Çünkü evet yine cadı.

Ailelerin zihnine onların çocukları olduklarını koydu.

İlk uyanan Heeseung oldu.

Gözlerini açtığında gözlerini elleriyle kapadı.

"Tanrım bu kadar fazla gelen ışıkta ne"

Kadın gidip ışığı kapadı ve Heeseung'un yanına geri geldi.

"Nerdeyim ben neden buradayım"

"Burası senin evin ya Heeseung"

"Burası benim evim mi nasıl ya"

"Sanırım çok etkileyici bir rüya gördü bizi unutmuş baksana"

"Siz...kimsiniz?"

Kadın ve adam birbirlerine baktılar.

Kendi oğulları diye bildikleri çocuk şimdi onlara "siz kimsiniz" diyordu.

"Nasıl biz kimiz oğlum?"

Heeseung oturur pozisyona geldi etrafına bakındı

"Bende onu soruyorum siz kimsiniz neden ben buradayım beni kaçırdınız mı"

Kadın ve adam yine birbirlerine baktılar.

Kadın Heeseung'ın yanına oturdu.

Heeseung'ın tam saçına dokunacaktı ki Heeseung onun elini itti.

Adam Heeseung'ın saçına baktı.

Sanki rengi değişiyordu. 

"Saçının rengi değişiyor"

Kadın Heeseung'ın saçına baktı saçları kahverengi olan Heeseung'ın saçı şimdi simsiyahtı.

"Tanrım Heeseung saçlarının rengi nasıl değişti"

Heeseung yerinden kalktı ve odasındaki aynanın yanına gitti.

Saçları cidden simsiyahtı.

O sırada Jongseong uyanmıştı.

"Peki sizin anlattığınıza göre siz benim annem ve babamsanız neden ben sizi hatırlamıyorum?"

"Kabus falan mı gördün hayat-"

"Bana hayatım deme lütfen seni hala hatırlamıyorum"

"Sadece 10 yaşındaki bir çocuk nasıl böyle cümle kuruyor"

"Bu seni alakadar etmiyor"

Jongseong kızgın bir ifadeyle adama baktı.O sırada saçları yavaş yavaş grileşmeye başladı.

"Tanrım Şuna bak Jongseong'un saçları gri oluyor"

"Saçlarım gri olamaz onun için sihirlerimin olması lazım"

"Jongseong şaka yapmıyoruz cidden gri"

Kadın Jongseong'a telefonunu verdi.

Ve kamerasını açtı.

"Saçlarım.."

O sırada Jaeyun uyanmıştı.

"Jaeyun in ordan konuşarak çözelim hadi oğlum"

Jaeyun dolabın üstüne çıkmış kadın ve adama bakıyordu.

İnmeye de hiç niyeti yoktu.

"Asla!Sizi tanımıyorum kimsiniz siz neden buradayım!?"
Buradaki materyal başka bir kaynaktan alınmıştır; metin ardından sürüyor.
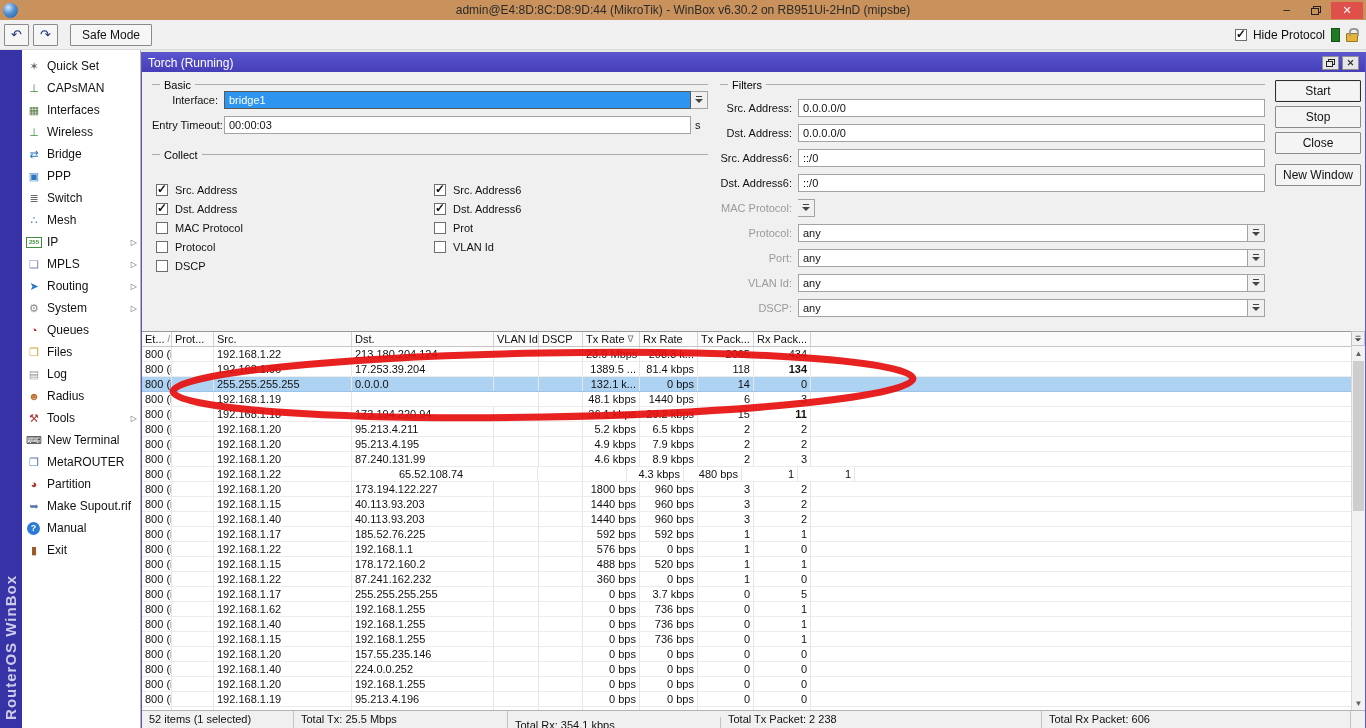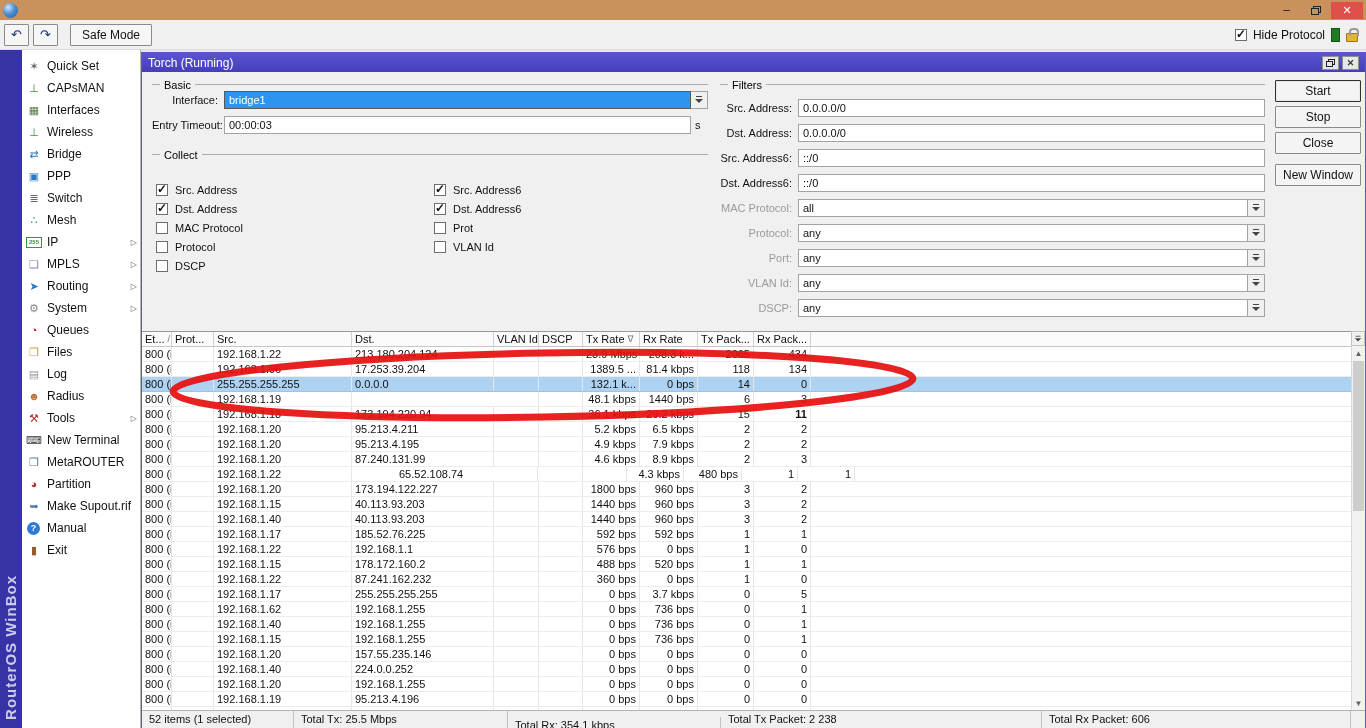--- a/index.html
+++ b/index.html
@@ -110,20 +110,21 @@
   .corner{width:14px;flex:none;background:#f0f0f0}
 
   
   .annot{position:absolute;left:16px;top:270px;width:770px;height:86px;pointer-events:none;z-index:6}
 </style>
 </head>
 <body>
 
 <div class="titlebar" data-name="main-titlebar">
   <div class="logo" data-name="mikrotik-logo-icon"></div>
+  <div class="tb-title" data-name="window-title">admin@E4:8D:8C:D8:9D:44 (MikroTik) - WinBox v6.30.2 on RB951Ui-2HnD (mipsbe)</div>
   <div class="tb-btns">
     <div class="tb-btn" data-name="minimize-button">–</div>
     <div class="tb-btn" data-name="restore-button">
         <span class="rst" data-name="restore-icon"></span>
       </div>
     <div class="tb-btn tb-close" data-name="close-button">✕</div>
   </div>
 </div>
 
 <div class="toolbar" data-name="main-toolbar">
@@ -335,21 +336,20 @@
             <div class="frow" data-name="filter-row-src-address6">
               <span class="flabel" data-name="filter-label-src-address6">Src. Address6:</span>
               <span class="finput" data-name="filter-input-src-address6">::/0</span>
             </div>
             <div class="frow" data-name="filter-row-dst-address6">
               <span class="flabel" data-name="filter-label-dst-address6">Dst. Address6:</span>
               <span class="finput" data-name="filter-input-dst-address6">::/0</span>
             </div>
             <div class="frow" data-name="filter-row-mac-protocol">
               <span class="flabel dis" data-name="filter-label-mac-protocol">MAC Protocol:</span>
-              <span class="finput" data-name="filter-input-mac-protocol">all</span>
               <span class="combo-btn" data-name="dropdown-button-mac-protocol">
                 <span class="dar" data-name="dropdown-arrow-icon"></span>
               </span>
             </div>
             <div class="frow" data-name="filter-row-protocol">
               <span class="flabel dis" data-name="filter-label-protocol">Protocol:</span>
               <span class="finput" data-name="filter-input-protocol">any</span>
               <span class="combo-btn" data-name="dropdown-button-protocol">
                 <span class="dar" data-name="dropdown-arrow-icon"></span>
               </span>
@@ -438,21 +438,21 @@
             <div class="trow" data-name="table-row">
               <span class="td" data-name="cell" style="width: 30px;">800 (ip)</span>
               <span class="td" data-name="cell" style="width: 42px;"></span>
               <span class="td" data-name="cell" style="width: 138px;">192.168.1.96</span>
               <span class="td" data-name="cell" style="width: 142px;">17.253.39.204</span>
               <span class="td" data-name="cell" style="width: 45px;"></span>
               <span class="td" data-name="cell" style="width: 44px;"></span>
               <span class="td num" data-name="cell" style="width: 57px;">1389.5 ...</span>
               <span class="td num" data-name="cell" style="width: 58px;">81.4 kbps</span>
               <span class="td num" data-name="cell" style="width: 56px;">118</span>
-              <span class="td num" data-name="cell" style="width: 57px;">134</span>
+              <span class="td num" data-name="cell" style="width: 57px; font-weight: bold;">134</span>
               <span class="td fill" data-name="cell-filler"></span>
             </div>
             <div class="trow sel" data-name="table-row">
               <span class="td" data-name="cell" style="width: 30px;">800 (ip)</span>
               <span class="td" data-name="cell" style="width: 42px;"></span>
               <span class="td" data-name="cell" style="width: 138px;">255.255.255.255</span>
               <span class="td" data-name="cell" style="width: 142px;">0.0.0.0</span>
               <span class="td" data-name="cell" style="width: 45px;"></span>
               <span class="td" data-name="cell" style="width: 44px;"></span>
               <span class="td num" data-name="cell" style="width: 57px;">132.1 k...</span>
"Jaeyun kabus görmüş olmalısın"

"O zaman bizi unutmazdı ama"

"Ama-"

"Jaeyun sorun ne bebeğim neden böyle yapıyorsun?"

"Bana bebeğim deme kimsin sen!"

Jaeyun saçları yavaş yavaş kırmızı olmaya başlamıştı.
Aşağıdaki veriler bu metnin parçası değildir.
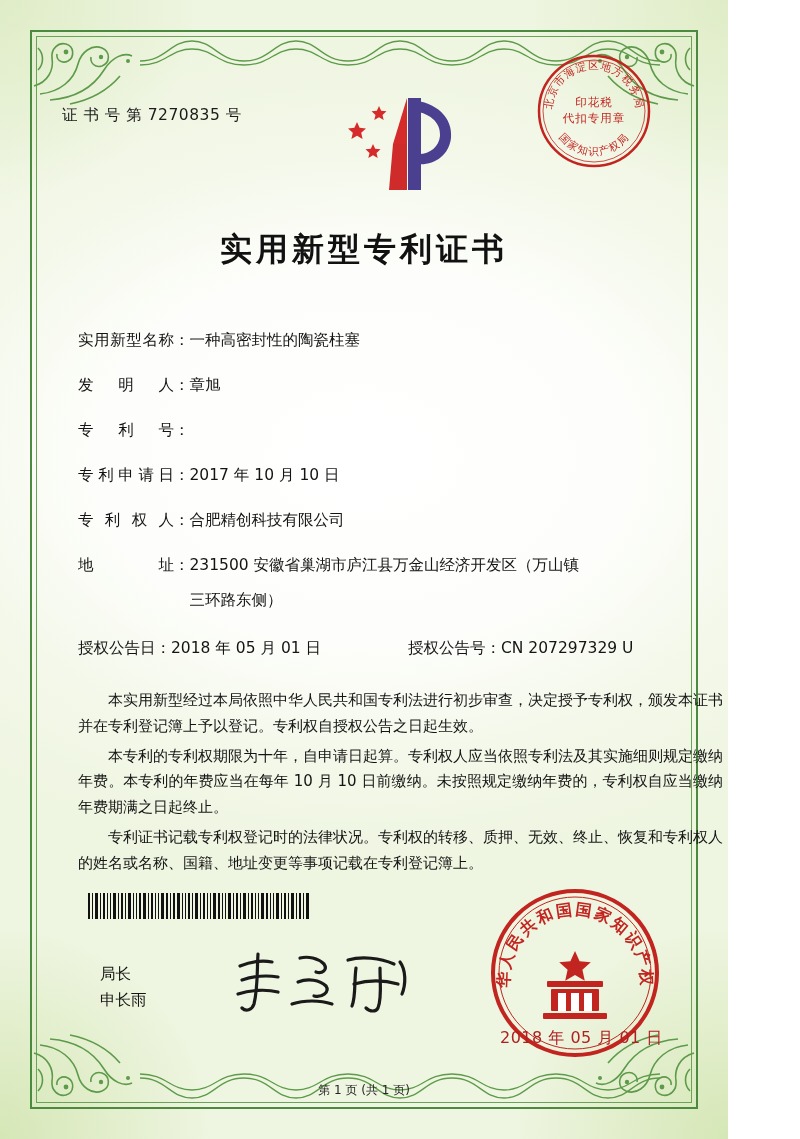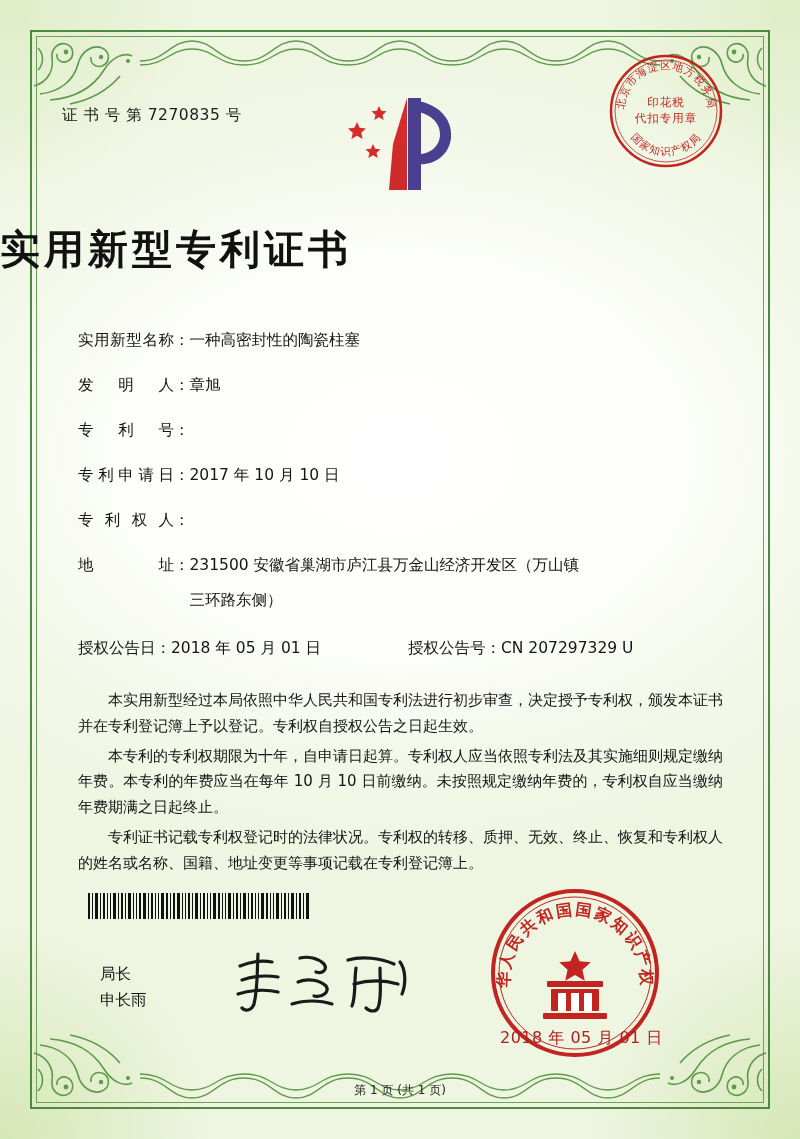--- a/index.html
+++ b/index.html
@@ -5,21 +5,21 @@
   html, body {
     margin: 0;
     padding: 0;
     background: #ffffff;
   }
   body {
     font-family: "DejaVu Sans", "Liberation Sans", sans-serif;
   }
   .page {
     position: relative;
-    width: 800px;
+    width: 728px;
     height: 1139px;
     overflow: hidden;
     background:
       radial-gradient(ellipse 600px 420px at 50% 40%, #ffffff 0%, #fdfefb 45%, #f4f8ea 72%, #eef5e0 100%);
   }
   
   .page-tint {
     position: absolute;
     inset: 0;
     background:
@@ -88,22 +88,23 @@
   .stamp-top {
     position: absolute;
     right: 75px;
     top: 52px;
     width: 118px;
     height: 118px;
   }
   .title {
     position: absolute;
     left: 0; right: 0;
-    top: 222px;
-    font-size: 40px;
+    top: 228px;
+    text-align: center;
+    font-size: 32px;
     font-weight: bold;
     letter-spacing: 4px;
     color: #111111;
     font-family: "DejaVu Sans", "Liberation Sans", sans-serif;
   }
 
   
   .fields {
     position: absolute;
     left: 78px;
@@ -340,20 +341,21 @@
       <span class="field-colon">：</span>
     </div>
     <div class="field-row">
       <span class="field-label">专利申请日</span>
       <span class="field-colon">：</span>
       <span class="field-value">2017 年 10 月 10 日</span>
     </div>
     <div class="field-row">
       <span class="field-label">专利权人</span>
       <span class="field-colon">：</span>
+      <span class="field-value">合肥精创科技有限公司</span>
     </div>
     <div class="field-row">
       <span class="field-label">地址</span>
       <span class="field-colon">：</span>
       <span class="field-value">
         <span>231500 安徽省巢湖市庐江县万金山经济开发区（万山镇</span>
         <span class="line2">三环路东侧）</span>
       </span>
     </div>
"Jaeyun saçlarına boya mı döktün"

"Hayır ne saçmalıyorsun"

"Saçların kırmızı"

"Yine beni kandırıyorsunuz"

"İn aşağıya bak kendin o zaman"

Jaeyun dolaptan aşağı sarkarak aynaya baktı.
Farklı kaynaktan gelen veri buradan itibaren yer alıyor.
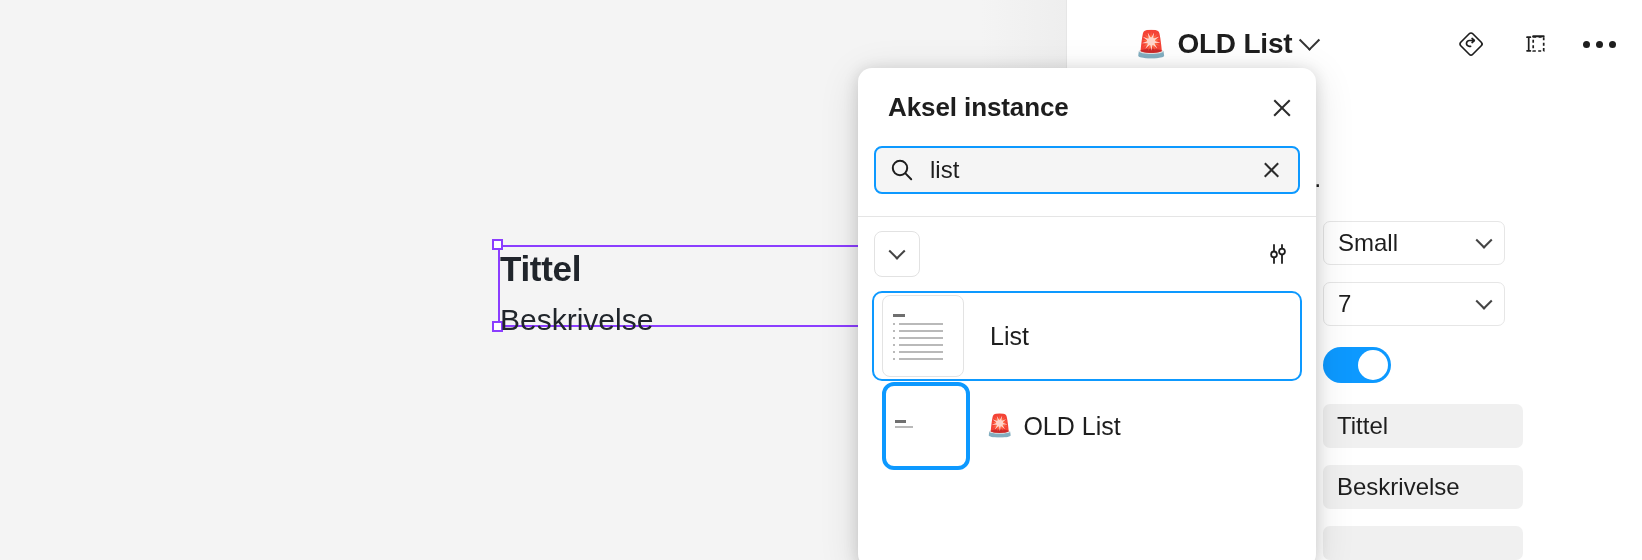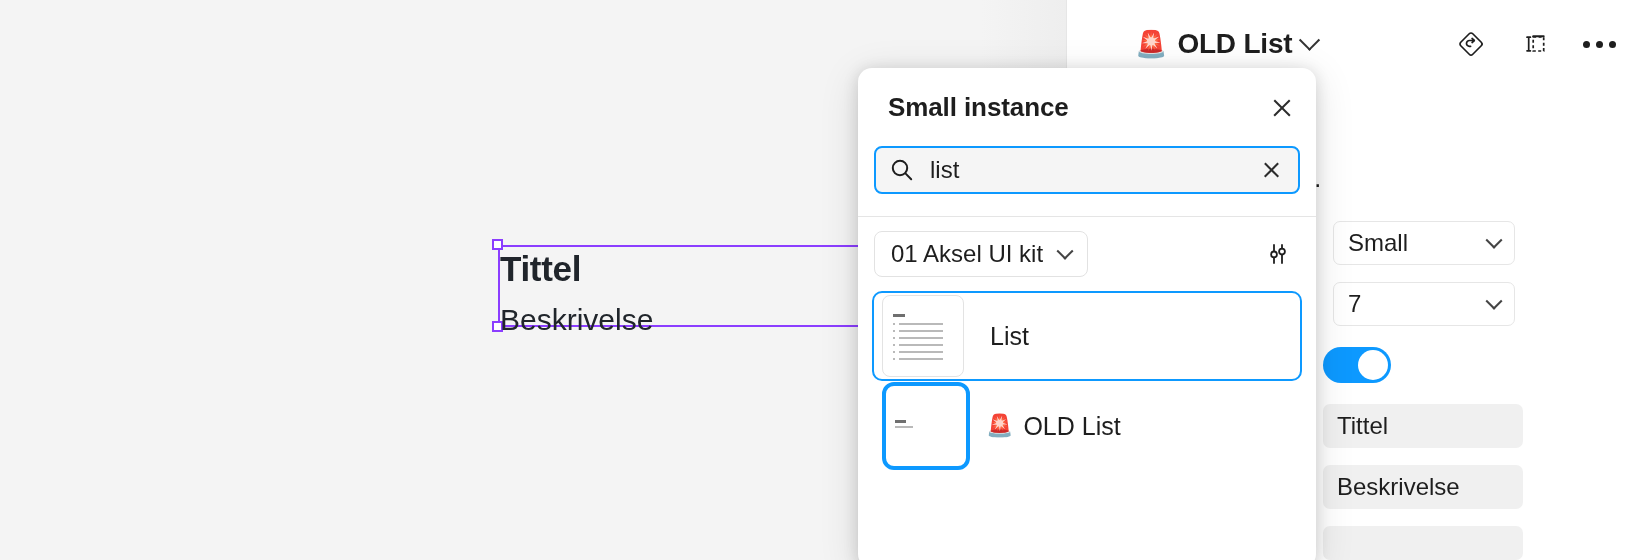--- a/index.html
+++ b/index.html
@@ -154,21 +154,21 @@
     font-size: 25px;
     color: #1e1e1e;
     line-height: 1.44;
   }
   .insp-note span { display: block; }
   .note-l1 { margin-left: 0px; }
   .note-l2 { margin-left: 18px; }
 
   .field {
     position: absolute;
-    left: 266px;
+    left: 256px;
     width: 182px;
     height: 44px;
     border: 1px solid #e6e6e6;
     border-radius: 7px;
     background: #ffffff;
     display: flex;
     align-items: center;
     padding: 0 14px;
     box-sizing: border-box;
     justify-content: space-between;
@@ -448,42 +448,41 @@
     </div>
     <div class="prop-pill p2">
       <span>Beskrivelse</span>
     </div>
     <div class="prop-pill p3"></div>
   </div>
 
   <div class="dialog">
 
     <div class="dlg-head">
-      <div class="dlg-title">Small instance</div>
+      <div class="dlg-title">Aksel instance</div>
       <div class="dlg-close">
         <span class="xglyph"></span>
       </div>
     </div>
 
     <div class="search-wrap">
       <svg width="28" height="28" viewBox="0 0 28 28">
         <circle cx="12" cy="12" r="7.2" fill="none" stroke="#1e1e1e" stroke-width="2"></circle>
         <path d="M17.4 17.4 23.2 23.2" stroke="#1e1e1e" stroke-width="2" stroke-linecap="round"></path>
       </svg>
       <input class="search-input" type="text" value="list" style="">
       <div class="search-clear">
         <span class="xglyph small"></span>
       </div>
     </div>
 
     <div class="dlg-sep"></div>
 
     <div class="kit-row">
       <div class="kit-select">
-        <span>01 Aksel UI kit</span>
         <span class="chev-s"></span>
       </div>
       <div class="icon-btn">
         <svg width="30" height="30" viewBox="0 0 30 30">
           <path d="M11 6v6.2M11 18.4V24M19 6v3.6M19 15.8V24" stroke="#1e1e1e" stroke-width="1.8" stroke-linecap="round" fill="none"></path>
           <circle cx="11" cy="15.4" r="2.9" fill="none" stroke="#1e1e1e" stroke-width="1.8"></circle>
           <circle cx="19" cy="12.6" r="2.9" fill="none" stroke="#1e1e1e" stroke-width="1.8"></circle>
         </svg>
       </div>
     </div>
Saçları cidden kıpkırmızıydı.

Bu nasıl olmuştu?

Boyamamasına rağmen saçlarının rengi nasıl değişmişti?

O sırada Sunghoon uyanmıştı.

"Size inanmak istemiyorum ama inandırıcı gibisinizde"

"Biz senin ebeveynleriniz Sunghoon bize inanmalısın"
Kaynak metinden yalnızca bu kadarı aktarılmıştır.